Instructions for the task:
Find the lines in the records that carry the word "access". Copy each one.

--- Extracted data Enclosed Below ---

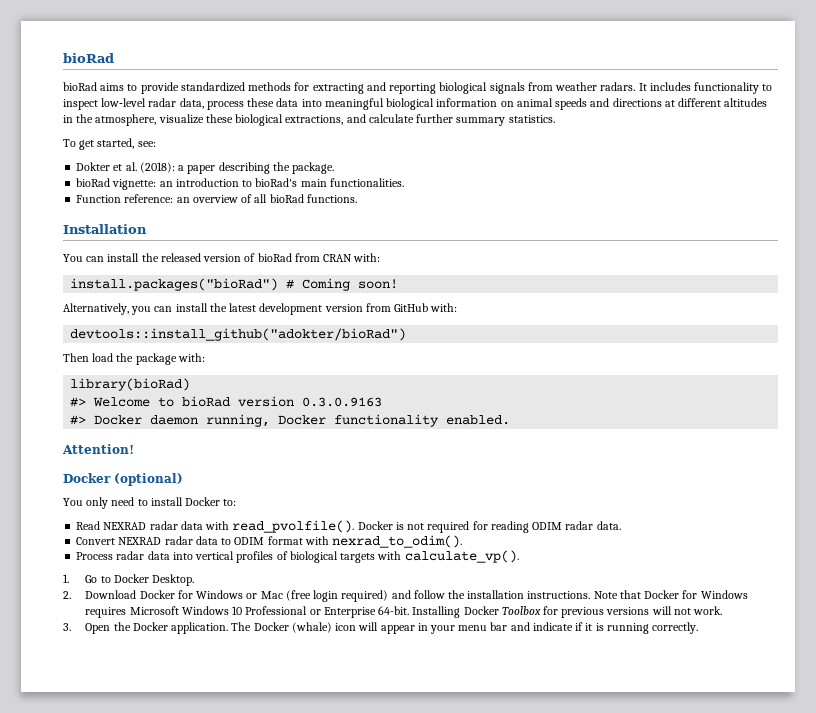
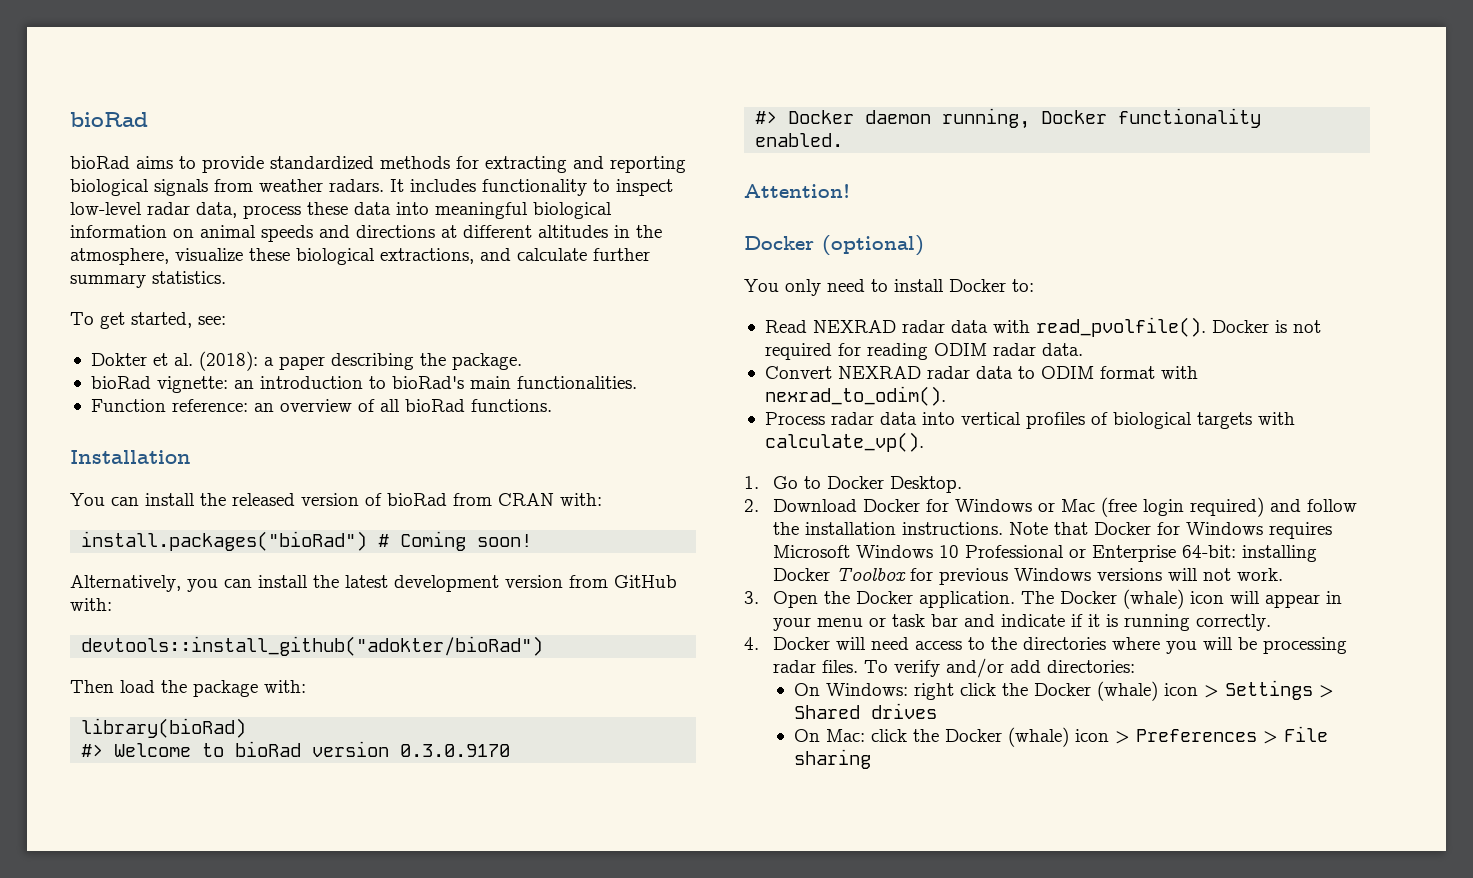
- #> Welcome to bioRad version 0.3.0.9163
+ #> Welcome to bioRad version 0.3.0.9170
- Note that Docker for Windows requires Microsoft Windows 10 Professional or Enterprise 64-bit. Installing Docker Toolbox for previous versions will not work.
+ Note that Docker for Windows requires Microsoft Windows 10 Professional or Enterprise 64-bit: installing Docker Toolbox for previous Windows versions will not work.
- The Docker (whale) icon will appear in your menu bar and indicate if it is running correctly.
+ The Docker (whale) icon will appear in your menu or task bar and indicate if it is running correctly.
+ 4. Docker will need access to the directories where you will be processing radar files. To verify and/or add directories:
+ On Windows: right click the Docker (whale) icon > Settings > Shared drives
+ On Mac: click the Docker (whale) icon > Preferences > File sharing

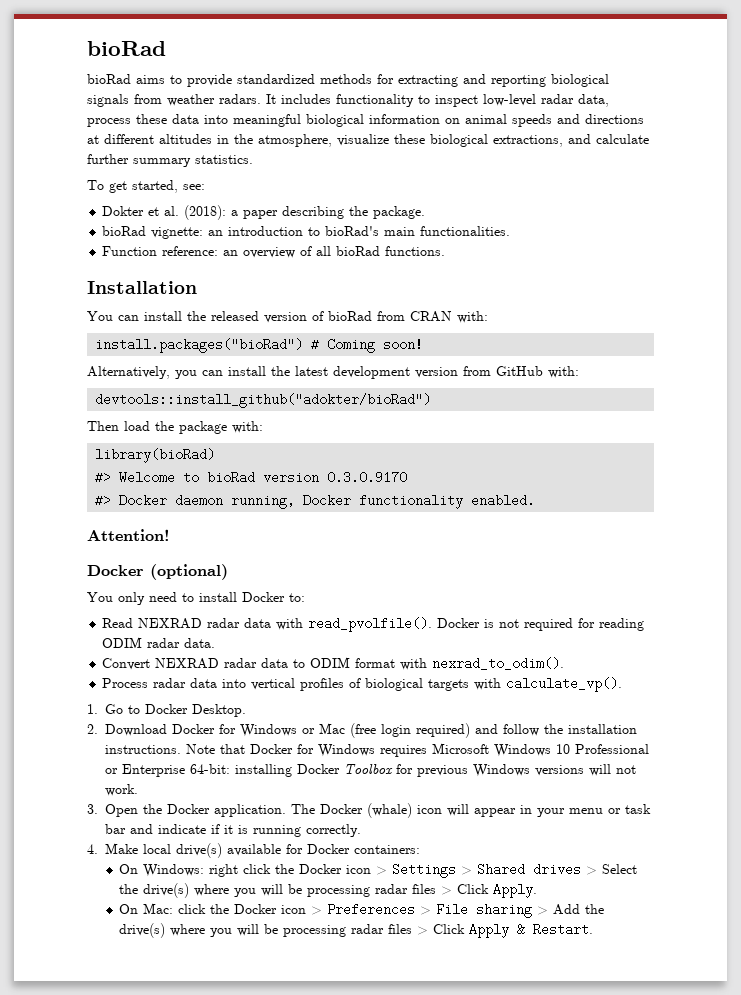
- 4. Docker will need access to the directories where you will be processing radar files. To verify and/or add directories:
+ 4. Make local drive(s) available for Docker containers:
- On Windows: right click the Docker (whale) icon > Settings > Shared drives
+ On Windows: right click the Docker icon > Settings > Shared drives > Select the drive(s) where you will be processing radar files > Click Apply.
- On Mac: click the Docker (whale) icon > Preferences > File sharing
+ On Mac: click the Docker icon > Preferences > File sharing > Add the drive(s) where you will be processing radar files > Click Apply & Restart.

--- End of Enclosed Extracted data ---

Response for this exercise:
+ 4. Docker will need access to the directories where you will be processing radar files. To verify and/or add directories:
- 4. Docker will need access to the directories where you will be processing radar files. To verify and/or add directories:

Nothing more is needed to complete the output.